Evidence Explained

Evidence provides the basic building blocks for how code access security can work on .NET Framework code. An example of evidence about code is its SHA1 hash value.

This value is a cryptographically strong piece of information that is unique for different pieces of code. Thus, it is useful in providing identification.

There are two key points to remember about evidence:

• Evidence applies to executing code itself, not the user who is executing the code.

• Evidence is applied to the granularity of assemblies and application domains.

Evidence Applies to Executing Code

Evidence is a collection of information that is gathered about executing code, regardless of who is running it. Figure 5.1 shows an example of this. Given two users, Alice and Bob, running assembly X, the security engine (that is, the part of the CLR that is wholly charged with enforcing security) should provide the exact same evidence regarding X (with one possible exception, its security zone, which will be covered in the final section in this chapter). When Alice runs X, its SHA1 hash value doesn't differ from when Bob runs it.

In a way, you can look at different .NET applications as different users, where evidence is the set of credentials for an application. This analogy doesn't work for all pieces of .NET Framework security, but it will help you understand the role of evidence. Evidence is how .NET Framework security differentiates one piece of code from another.

Another important piece of information regarding evidence is that it only applies to code that is executing. The .NET Framework will not precompute or cache evidence for code that is not executing. Evidence is dynamically calculated and applied when code is running. In fact, some evidence is impossible to know before code executes. For example, the URL of origin for an executing application is impossible to know beforehand since that application may exist at many different locations or be referenced by different URLs that point to the same location.

Evidence Is Applied to Assemblies and App Domains

So far, I have made the assertion that evidence is applied to running code. However, "running code" is a general concept. To be more specific about this concept, we have to understand the building blocks of a process in the .NET Framework.

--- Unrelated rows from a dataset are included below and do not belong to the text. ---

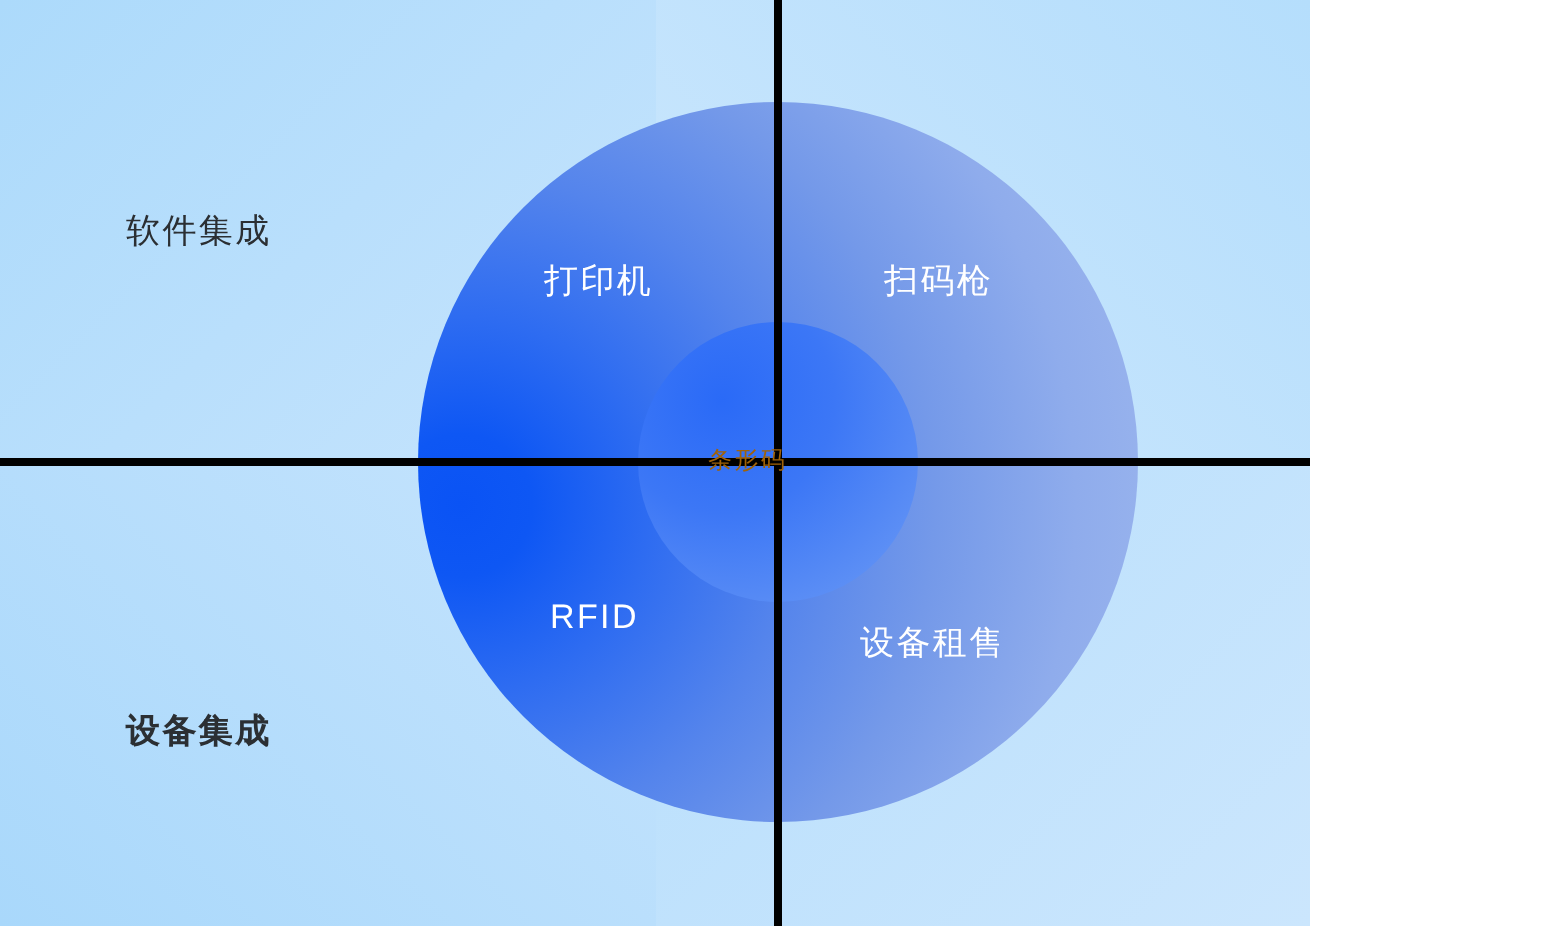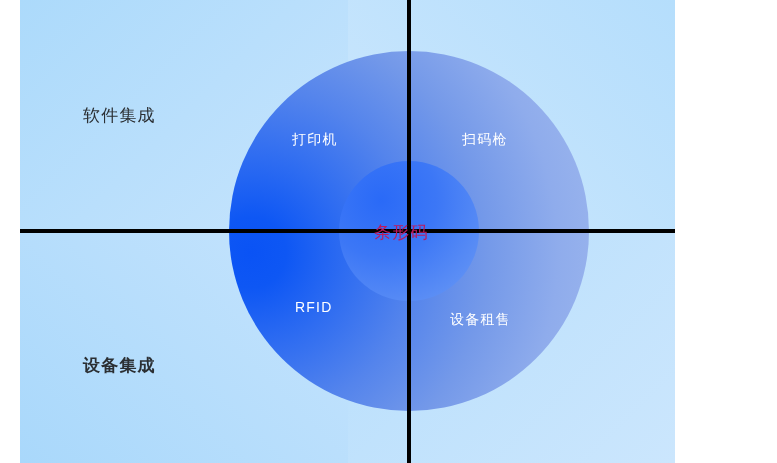--- a/index.html
+++ b/index.html
@@ -13,7 +13,6 @@
     height: 463px;
     overflow: hidden;
     font-family: "Liberation Sans", "DejaVu Sans", sans-serif;
-    margin-left: 20px;
   }
 
   

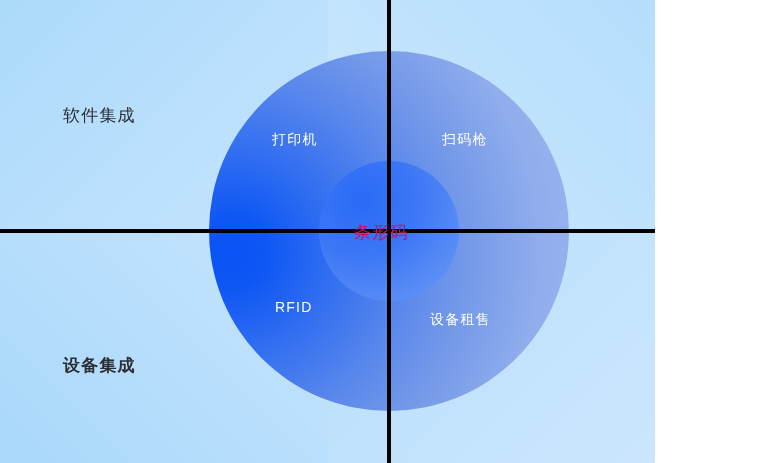--- a/index.html
+++ b/index.html
@@ -79,7 +79,7 @@
   }
   .lbl-inner {
     color: #ffffff;
-    font-size: 14px;
+    font-size: 17px;
     letter-spacing: 1.2px;
     z-index: 7;
   }

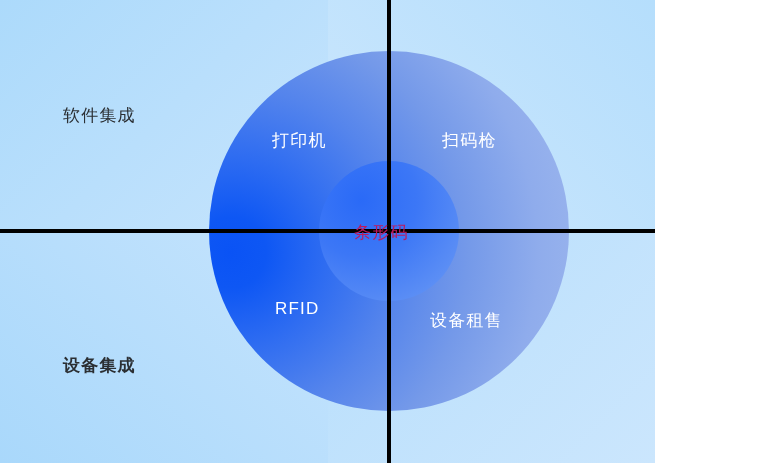--- a/index.html
+++ b/index.html
@@ -84,8 +84,8 @@
     z-index: 7;
   }
   .lbl-center {
-    color: #be185d;
-    font-size: 17px;
+    color: #a16207;
+    font-size: 12px;
     letter-spacing: 1.2px;
     z-index: 8;
   }

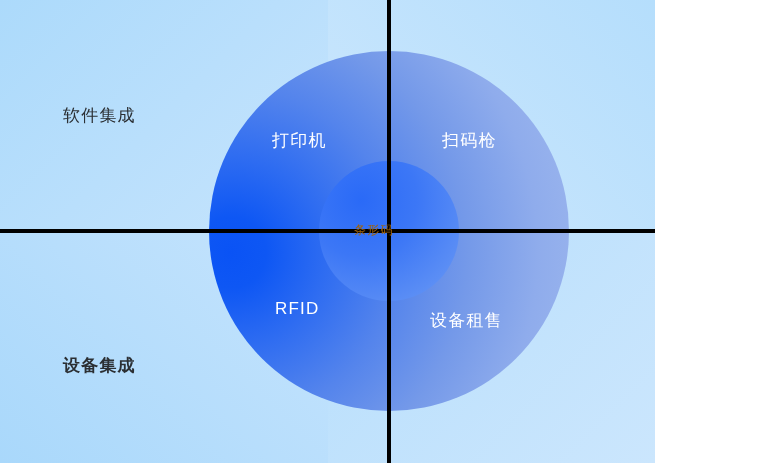--- a/index.html
+++ b/index.html
@@ -100,7 +100,7 @@
   .pos-printer { left: 272px; top: 132px; }
   .pos-scanner { left: 442px; top: 132px; }
   .pos-rfid    { left: 275px; top: 300px; }
-  .pos-rental  { left: 430px; top: 313px; font-family: Liberation Mono, monospace; }
+  .pos-rental  { left: 430px; top: 313px; }
 
   
   .pos-barcode { left: 354px; top: 224px; }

In the .NET Framework, app domains are sort of like mini-processes themselves . They are the repository for loaded assemblies, and they represent a logical barrier to separate execution of code. Every .NET process contains at least one app domain, and every app domain will have assemblies loaded into it. Evidence is applied to both assemblies and app domains, so every different assembly and app domain will have individual identities.

Assemblies

An assembly is a well-defined entity in the .NET Framework. It is the primary mechanism for dividing compiled code to be loaded at a later time. It is usually, though not necessarily , a single file that contains a library or an executable file (for example, a DLL file or an EXE file). However, an assembly may contain multiple files, in which case, the primary file in the assembly is called the manifest.

In the .NET Framework, an assembly is referenced by using the System.Reflection.Assembly class. Assemblies can be loaded directly from the file system or the Global Assembly Cache. Assemblies loaded from the global cache are shared across all applications using the .NET Framework. Assemblies provided by the .NET Framework SDK will generally be located in the global cache, while assemblies for individual applications will generally be located in the individual application directories. This is similar to what Windows does with DLLs and the %windir%\system32 directory. System libraries, such as the C runtime library, are placed there for all applications to use. However, the global cache is different in that it can simultaneously store several different versions of the same assembly. For more information on the Global Assembly Cache, see the .NET Framework SDK.

Because evidence is not precomputed by the .NET Framework, you cannot know exactly what evidence will be associated with an assembly you write. However, you can examine the evidence associated with an assembly at the time of execution by using the System.Reflection.Assembly.Evidence property. To obtain the evidence of an executing assembly, simply utilize the following code:

 System.Security.Policy.Evidence ev = System.Reflection.Assembly. GetExecutingAssembly().  Evidence; 

App Domains

Essentially, application domains provide in-process isolation of executing code. All .NET Framework code must run in some app domain. While it isn't obvious by running a simple "Hello World" application, a default app domain is created for every .NET Framework process. If no other app domains are created, all code runs in the default domain.

App domains use the System.AppDomain class to represent them to managed code. The AppDomain class has an identical property as the Assembly class for handling evidence. To obtain evidence on the current AppDomain , you can use the following code:

 System.Security.Policy.Evidence ev = System.AppDomain.CurrentDomain.Evidence; 

App domains are particularly valuable for the following tasks :

• Loading assemblies that you want to unload at a later time. (In fact, the only way to unload an assembly is to unload the app domain containing that assembly.)

• Providing fewer rights than provided by default policy to less-trusted assemblies. (App domain policy is discussed in Chapter 8, "Membership Conditions, Code Groups, and Policy Levels: The Brick and Mortar of Security Policy.")

• Running several tasks that should be isolated from each other without using multiple processes.